Surely the state can say well, that’s very nice but we have our consumers in mind.

Can’t a state be parochial like that?

Rex E. Lee:

That was exactly the issue that was before this Court two terms ago in Nantahala when North Carolina wanted to do just exactly that.

And to say that even though this has been determined to be a reasonable wholesale rate, we are going to re-examine the prudence of the case at the state level.

Antonin Scalia:

I don’t understand that.

Like Justice Stevens, I see a lot of different prudence issues here.

One issue is whether it is prudent to build this plant for the four states.

The answer to that is not necessarily the same as the answer of whether it was prudent for Mississippi to throw in its lot with the other states.

That could be quite different.

Antonin Scalia:

It could make sense for the four states but make no sense at all for Mississippi to go along with it.

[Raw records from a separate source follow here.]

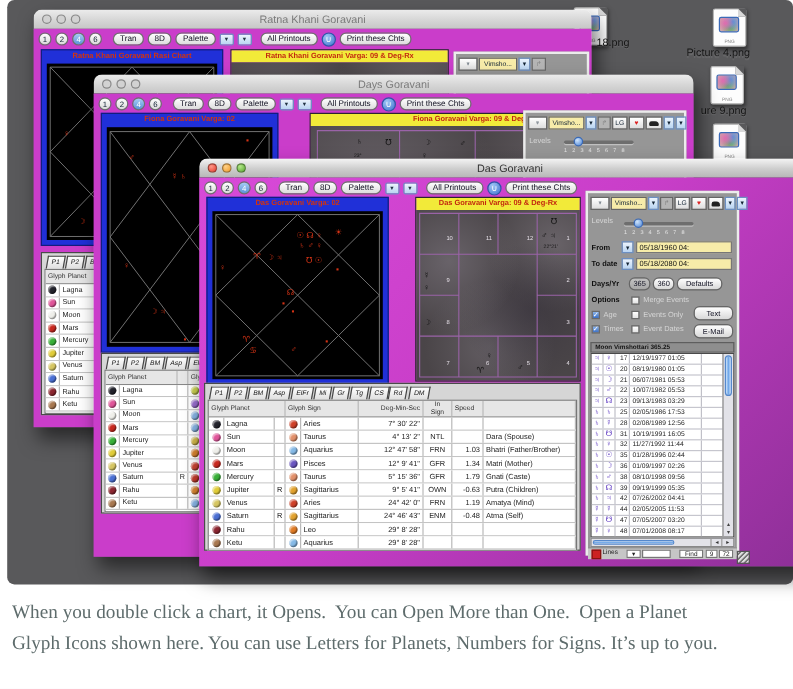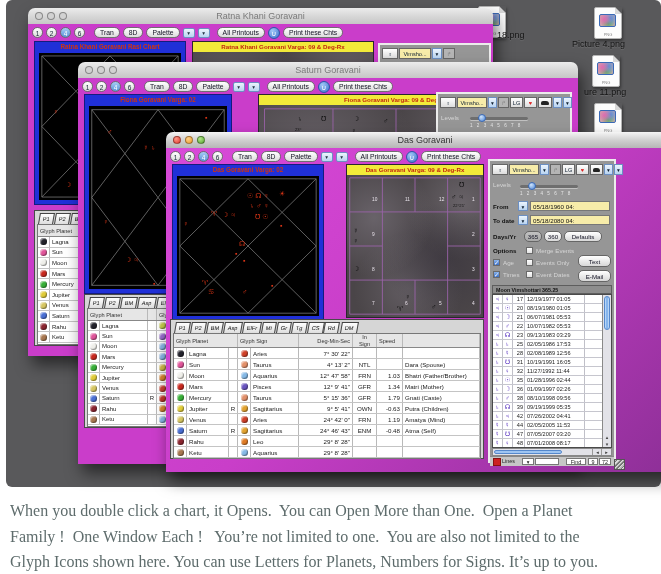--- a/index.html
+++ b/index.html
@@ -141,21 +141,21 @@
         <span class="fold"></span>
         <span class="thumb"></span>
         <span class="ftype">PNG</span>
       </div>
     <div class="icon-label" style="left:566px;top:39px;">Picture 4.png</div>
     <div class="png-icon" style="left:586px;top:55px;">
         <span class="fold"></span>
         <span class="thumb"></span>
         <span class="ftype">PNG</span>
       </div>
-    <div class="icon-label" style="left:578px;top:87px;">ure 11.png</div>
+    <div class="icon-label" style="left:578px;top:87px;">ure 9.png</div>
     <div class="png-icon" style="left:588px;top:103px;">
         <span class="fold"></span>
         <span class="thumb"></span>
         <span class="ftype">PNG</span>
       </div>
 
     <div class="win inactive" style="left:22px;top:8px;width:465px;height:348px;">
       <div class="titlebar">
         <span class="lights">
             <span class="light"></span>
@@ -352,21 +352,21 @@
       </div>
     </div>
 
     <div class="win inactive" style="left:72px;top:62px;width:500px;height:402px;">
       <div class="titlebar">
         <span class="lights">
             <span class="light"></span>
             <span class="light"></span>
             <span class="light"></span>
           </span>
-        <span class="wtitle">Saturn Goravani</span>
+        <span class="wtitle">Days Goravani</span>
       </div>
       <div class="content">
         <div class="tbar">
           <span class="cbtn">1</span>
           <span class="cbtn">2</span>
           <span class="cbtn sel">4</span>
           <span class="cbtn">6</span>
           <span class="pill" style="margin-left:6px;">Tran</span>
           <span class="pill">8D</span>
           <span class="pill">Palette</span>
@@ -1046,16 +1046,15 @@
             <span class="fbox" style="left:109px;top:1px;width:12px;">72</span>
           </div>
         </div>
         <div class="grip" style="left:448px;top:311px;"></div>
       </div>
     </div>
   </div>
 
   <div class="caption">
     <div>When you double click a chart, it Opens.  You can Open More than One.  Open a Planet</div>
-    <div>Family !  One Window Each !   You’re not limited to one.  You are also not limited to the</div>
     <div>Glyph Icons shown here. You can use Letters for Planets, Numbers for Signs. It’s up to you.</div>
   </div>
 </div>
 
 </body></html>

Mississippi consumers could be milked by the consumers of the other three states.

Now, can you tell me how the State of Mississippi can protect its consumers against that?

How can the State of Mississippi say we don’t want to go into this regional thing in the first place?

Where is that prudence issue determined?

Rex E. Lee:

If the State of Mississippi says that it doesn’t want to go into it in the first place, it can of course turn down the plant.

That means that it may be built in another state or it may not.

It can also make the same prudence arguments that it made during the course of a three-year long proceeding before the FERC and make its argument there.

Antonin Scalia:

What if the plant is being built in another state?

It can’t protect itself by denying approval for the building of the plant, can it?

Rex E. Lee:

That is correct.

But what it can do is to protect its interests by arguing before the only entity that has authority over the wholesale rates that come out of that plant.

Antonin Scalia:

But FERC’s interest is in the whole four-state region.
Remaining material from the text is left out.